■ YOUR INSTRUCTIONS
When you reproduce the entries below, keep each one exact and drop any pictures.

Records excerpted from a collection
──────────

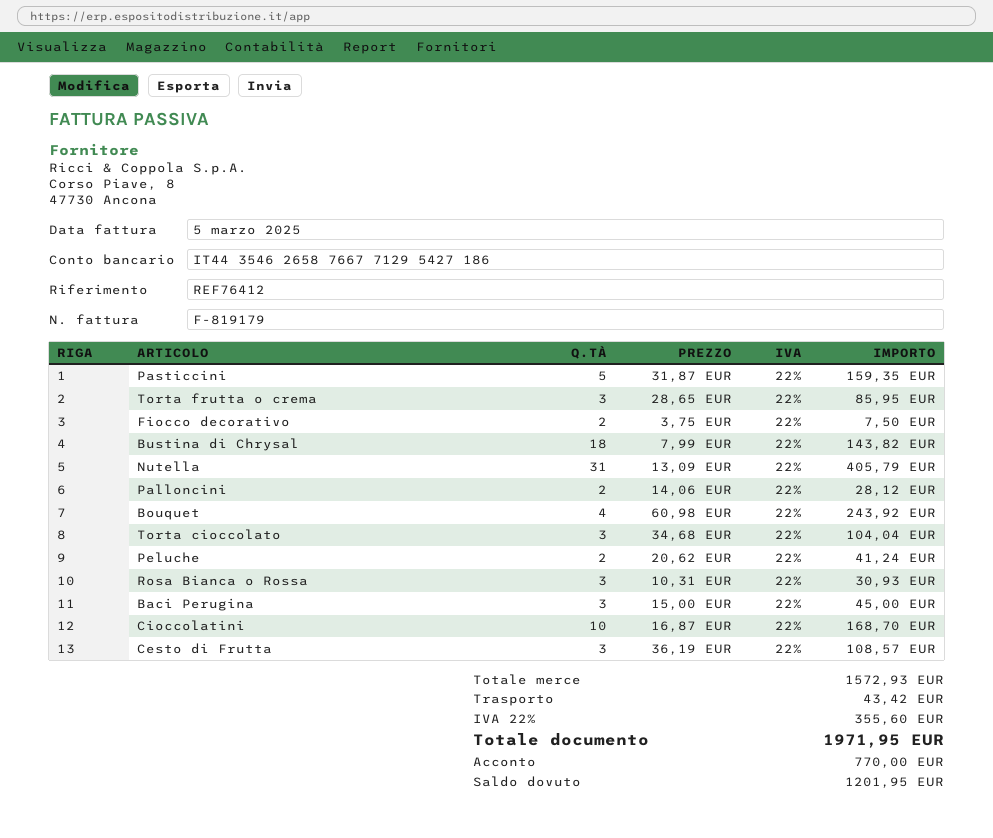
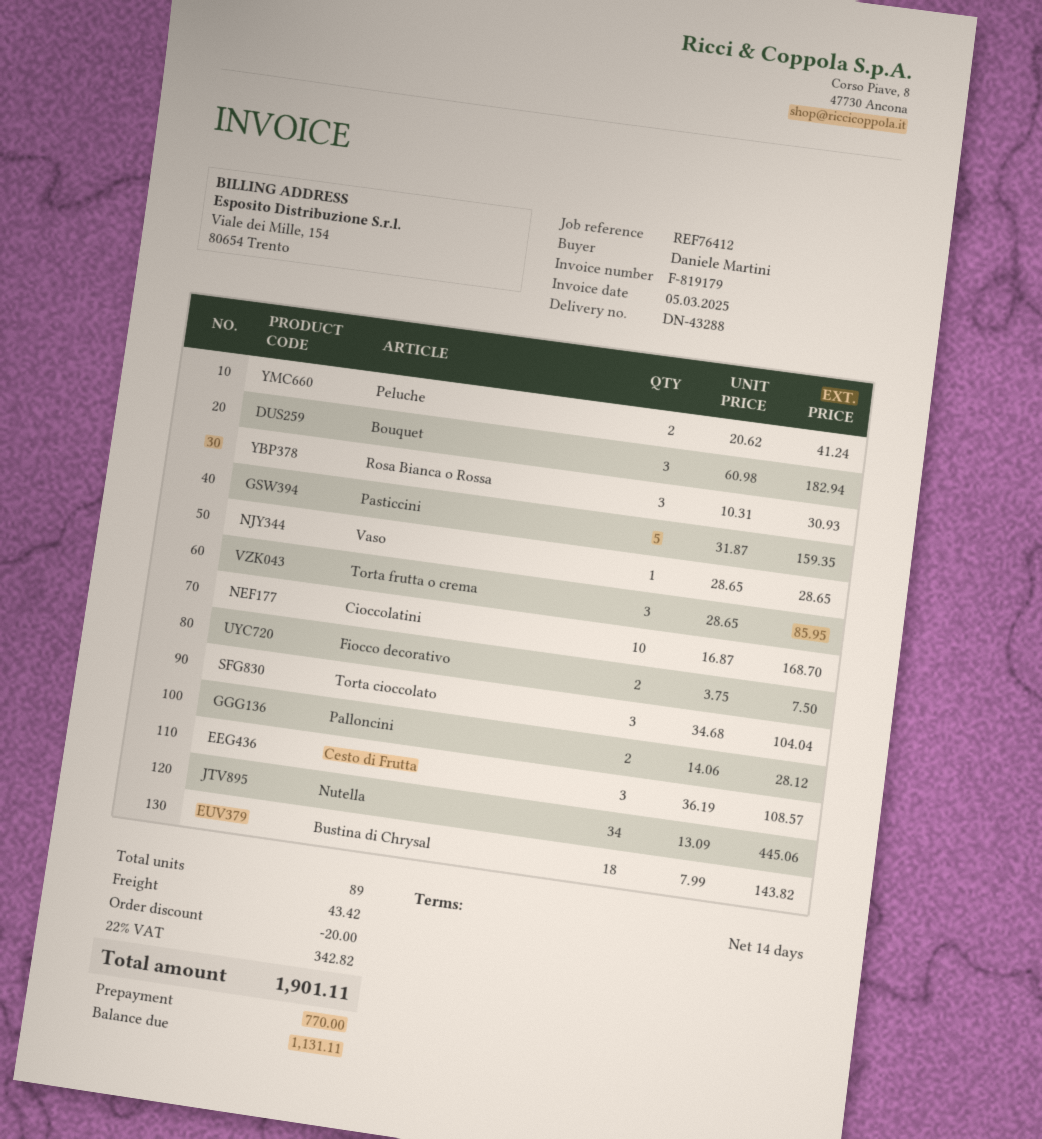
Nutella: 31 x 13.09 = 405.79 -> 34 x 13.09 = 445.06
Bouquet: 4 x 60.98 = 243.92 -> 3 x 60.98 = 182.94
Baci Perugina: 3 x 15.00 = 45.00 -> none
Vaso: none -> 1 x 28.65 = 28.65
discount: none -> 20.00
tax: 22% = 355.60 -> 22% = 342.82
total: 1971.95 -> 1901.11
balance: 1201.95 -> 1131.11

──────────

■ FINISHED TASK
Nutella: 31 x 13.09 = 405.79 -> 34 x 13.09 = 445.06
Bouquet: 4 x 60.98 = 243.92 -> 3 x 60.98 = 182.94
Baci Perugina: 3 x 15.00 = 45.00 -> none
Vaso: none -> 1 x 28.65 = 28.65
discount: none -> 20.00
tax: 22% = 355.60 -> 22% = 342.82
total: 1971.95 -> 1901.11
balance: 1201.95 -> 1131.11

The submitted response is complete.